Technology for your business: Three reasons you may want to reconsider investing in it
Let’s say you’ve been in business for nearly 40 years, or maybe you’ve inherited a family-owned business. Things are good, great even. You’re making a healthy profit and take care of your employees, and they’re seemingly happy to work for you. Sure, the latest labor crunch has been a challenge, and supply chain strains over the past year and a half have caused more than a few headaches, but you’ve survived one of the most challenging business climates of the past century, so you have the resolve to maintain a positive outlook for the future of your business!
Conventional wisdom tells us that your customers and workforce expect you to reinvest those profits back into the business to keep pace with the digital transformations sweeping across industries (your own included). Contrary to those beliefs, a surprising number of distributors still rely on paper-based picking methods in their warehouse operation. Maybe you’ve looked at making technological investments in the business, but let’s be honest: it can be exhausting to evaluate the seemingly countless options available. Not only that, but employees will require training on any new systems or technology and – oh yeah – these investments cost money.
There’s a good chance you’ve looked at software like a warehouse execution system (WES), warehouse control system (WCS) or warehouse management system (WMS) to track and control the movement and storage of materials in your warehouse. But inertia is a powerful force, and for all the reasons mentioned above, it’s more comfortable to continue with business as usual. That said, here are three reasons you may want to reconsider investing in your business, and a bonus piece of advice to make the process of selecting the right technology investment smoother.
Your workforce and the labor shortage
According to the U.S. Bureau of Labor Statistics, the median age of a warehouse worker today is 36.5 years old. In other words, there is a very good chance that you have a significant number of millennials and younger Generation Z employees working for you today. Given the staffing shortages that many distributors are facing, your old-school business practices may be making it even more challenging to attract and retain workers.
All things being equal, and if the pay is the same, who do you think that prospective new hire would rather work for: your conventional paper-based operation or the technology-driven warehouse down the road? Knowing that a majority of current or prospective employees have grown up using technology for most of their lives, they expect to use it at work as well. Who wants to work for a company where you’re still required to use paper picklists when your competitors are using RF computers, handheld bar code scanners and even voice picking?
Public perception of your company
Similar to the competitive disadvantages that a reliance on antiquated business practices can have on recruiting new employees, it’s equally important to consider the message you’re sending to your customers and suppliers. It’s hard to understand why a distributor would continue to put up with manual processes that result in picking errors, shipping delays and customer complaints. If your customers are receiving the wrong product or incorrect quantities, what is the cost – both in overhead and, more importantly, reputation – from the frustration this causes?

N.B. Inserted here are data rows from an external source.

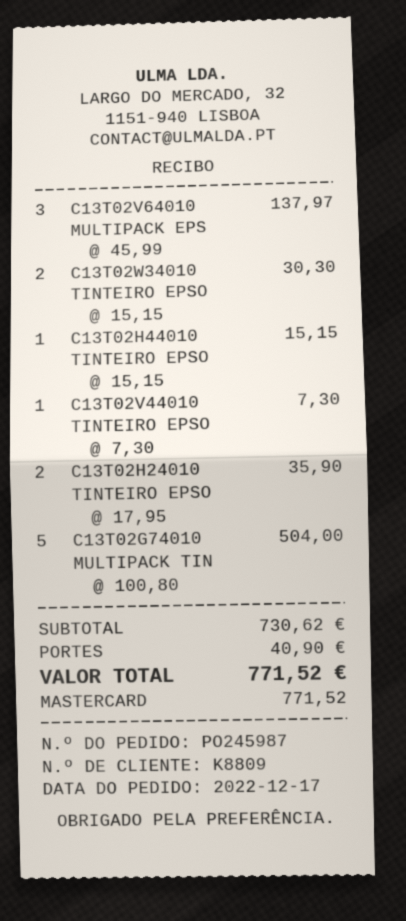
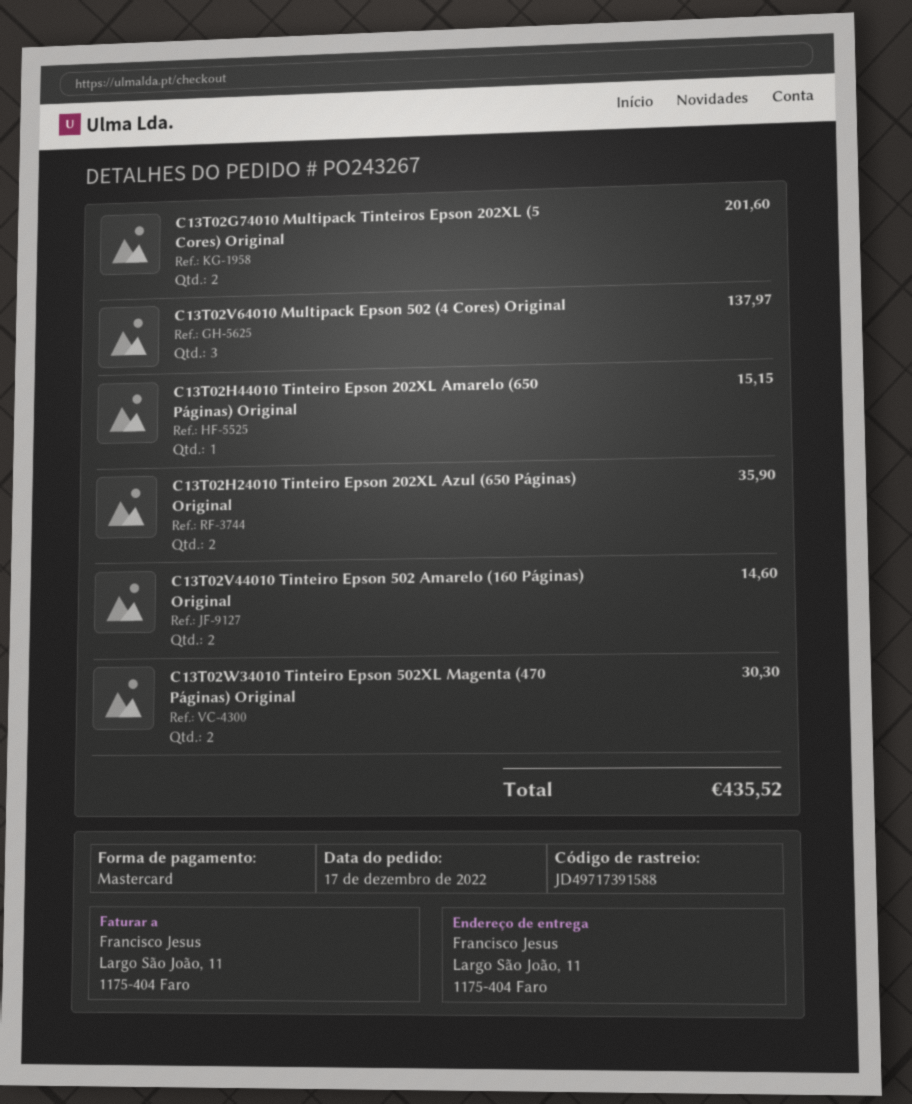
order number: PO245987 -> PO243267
C13T02V44010 TINTEIRO EPSO: 1 for 7.30 -> 2 for 14.60
C13T02G74010 MULTIPACK TIN: 5 for 504.00 -> 2 for 201.60
shipping: 40.90 -> none
total: 771.52 -> 435.52

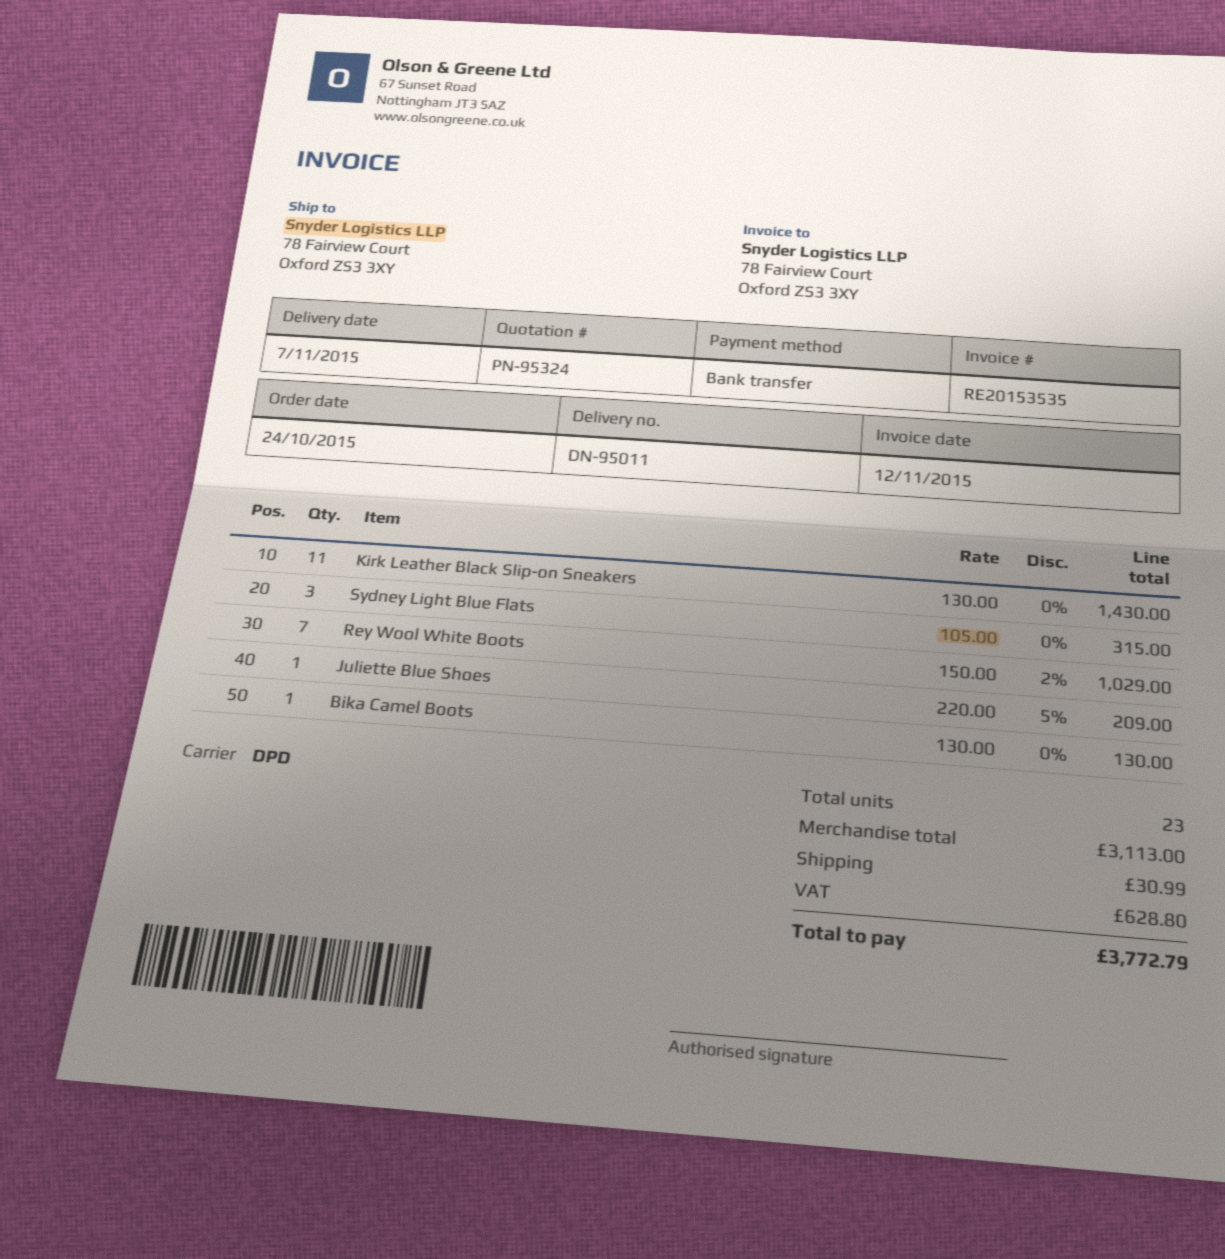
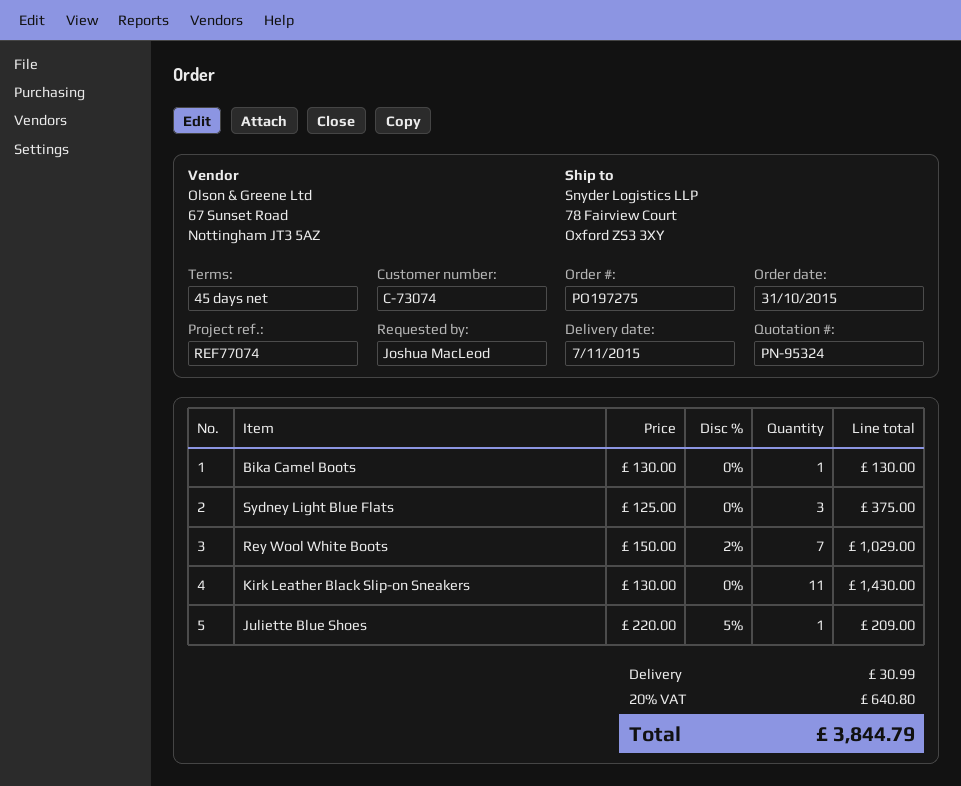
order date: 2015-10-24 -> 2015-10-31
Sydney Light Blue Flats: 3 x 105.00 = 315.00 -> 3 x 125.00 = 375.00
tax: 628.80 -> 640.80
total: 3772.79 -> 3844.79

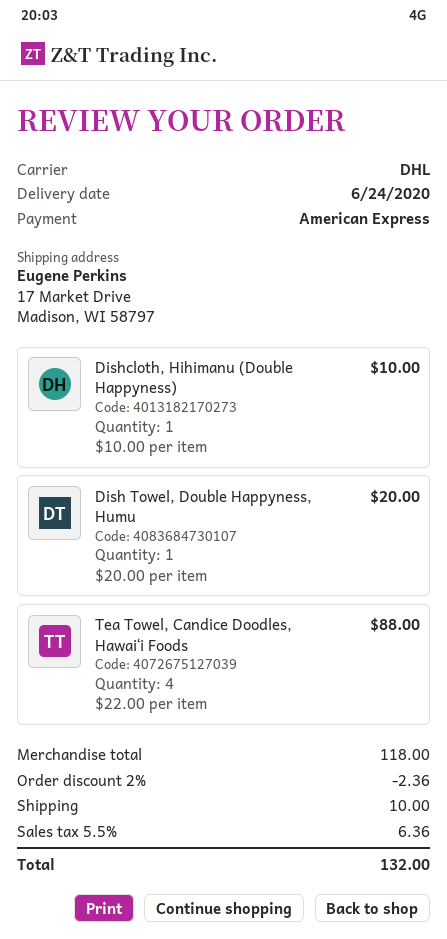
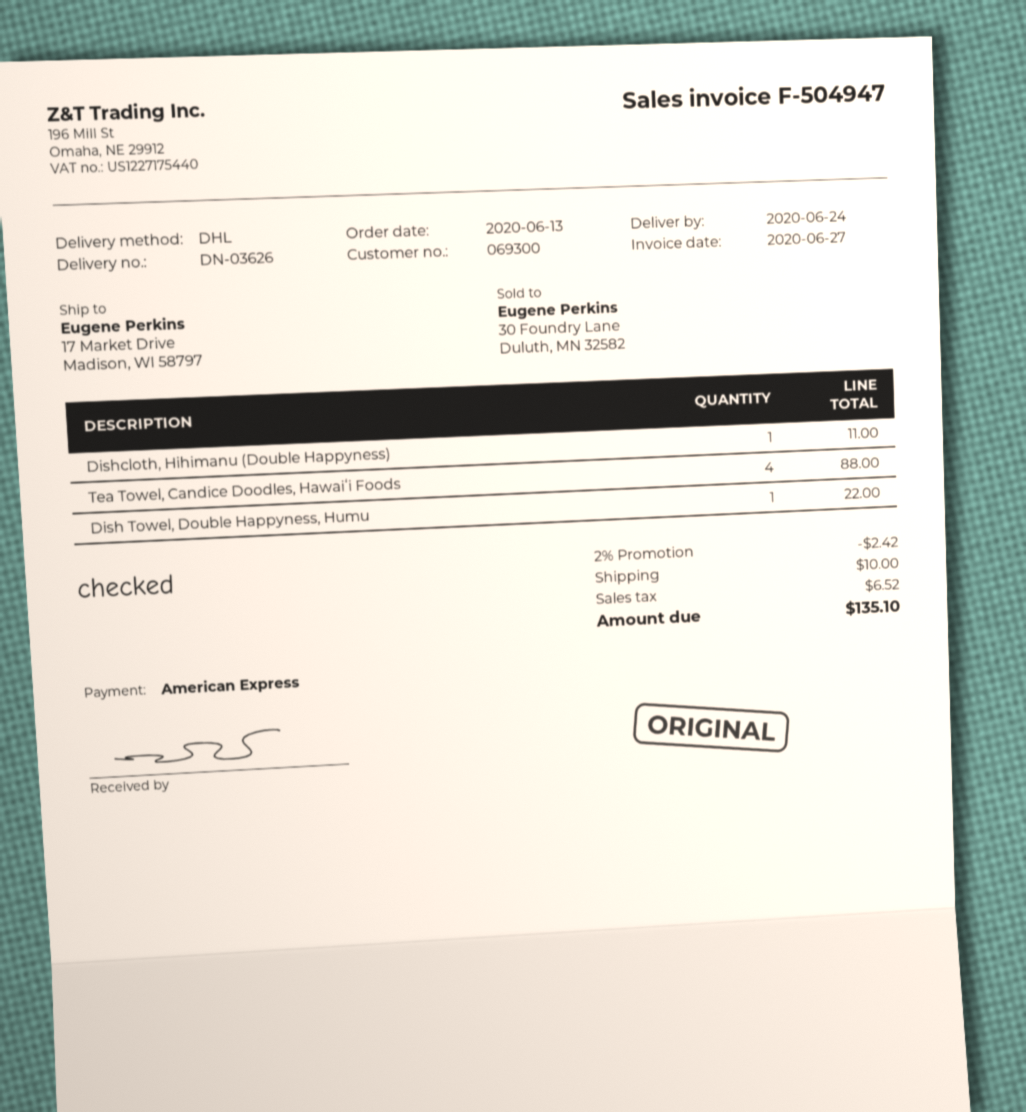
Dishcloth, Hihimanu (Double Happyness): 1 for 10.00 -> 1 for 11.00
Dish Towel, Double Happyness, Humu: 1 for 20.00 -> 1 for 22.00
discount: 2% = 2.36 -> 2% = 2.42
tax: 6.36 -> 6.52
total: 132.00 -> 135.10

Human error is one of those cringe-worthy problems that puts customer loyalty – and a business’s profitability – at risk. For example, human errors like transposed or incorrect numbers on manually entered shipping labels can lead to all sorts of issues with obtaining accurate freight quotes or problems with tracking orders. Our world is becoming increasingly automated, so these types of mistakes leave others questioning your commitment to their business. If I’m a customer encountering recurring issues that are a result of human error, I might question what the future holds for a company that can’t – or won’t – invest in technology to improve operations.
Technology transformations can increase the value of your business
A simple Google search will turn up heaps of surveys and studies by McKinsey, Harvard Business Review and numerous others from the past year about how technology transformations have increased business value and helped companies thrive throughout the pandemic. We recognize the value software and technology can deliver for our office workers (your accountants aren’t still maintaining paper ledgers, are they?), but why not in our warehouses and distribution centers? Technology, such as a great WMS, combined with a strong and committed management team, brings a competitive edge to most any distribution operation.
In thinking about those millennials who make up a significant share of the warehouse workforce, you have a painfully obvious dichotomy when a distributor doesn’t appreciate or see the urgency in investing in software for the people that they say they value the most. It is just as important that your highly motivated warehouse workforce is recognized and appreciated for being the backbone in delivering an outstanding customer experience. Technology not only reduces your reliance on paper-based processes that directly hinder company growth, but I firmly believe it makes your company worth more to any prospective owner or investor.
If you’re now rethinking the decision to hold off on investing in warehouse technology that could help grow the business, here’s a piece of advice. While it sounds simple in theory, it gets more complicated in practice because not every company shopping for automation technology knows what it needs. For example, before researching a new WCS, WES or WMS, you should evaluate current warehouse systems and processes in play. Then identify what’s working well and where improvements are most needed. The better you can define the problems you need to solve, the better equipped you’ll be in knowing what software and provider will most likely help you achieve your goals and offer solutions needed to embrace the future of your business operation.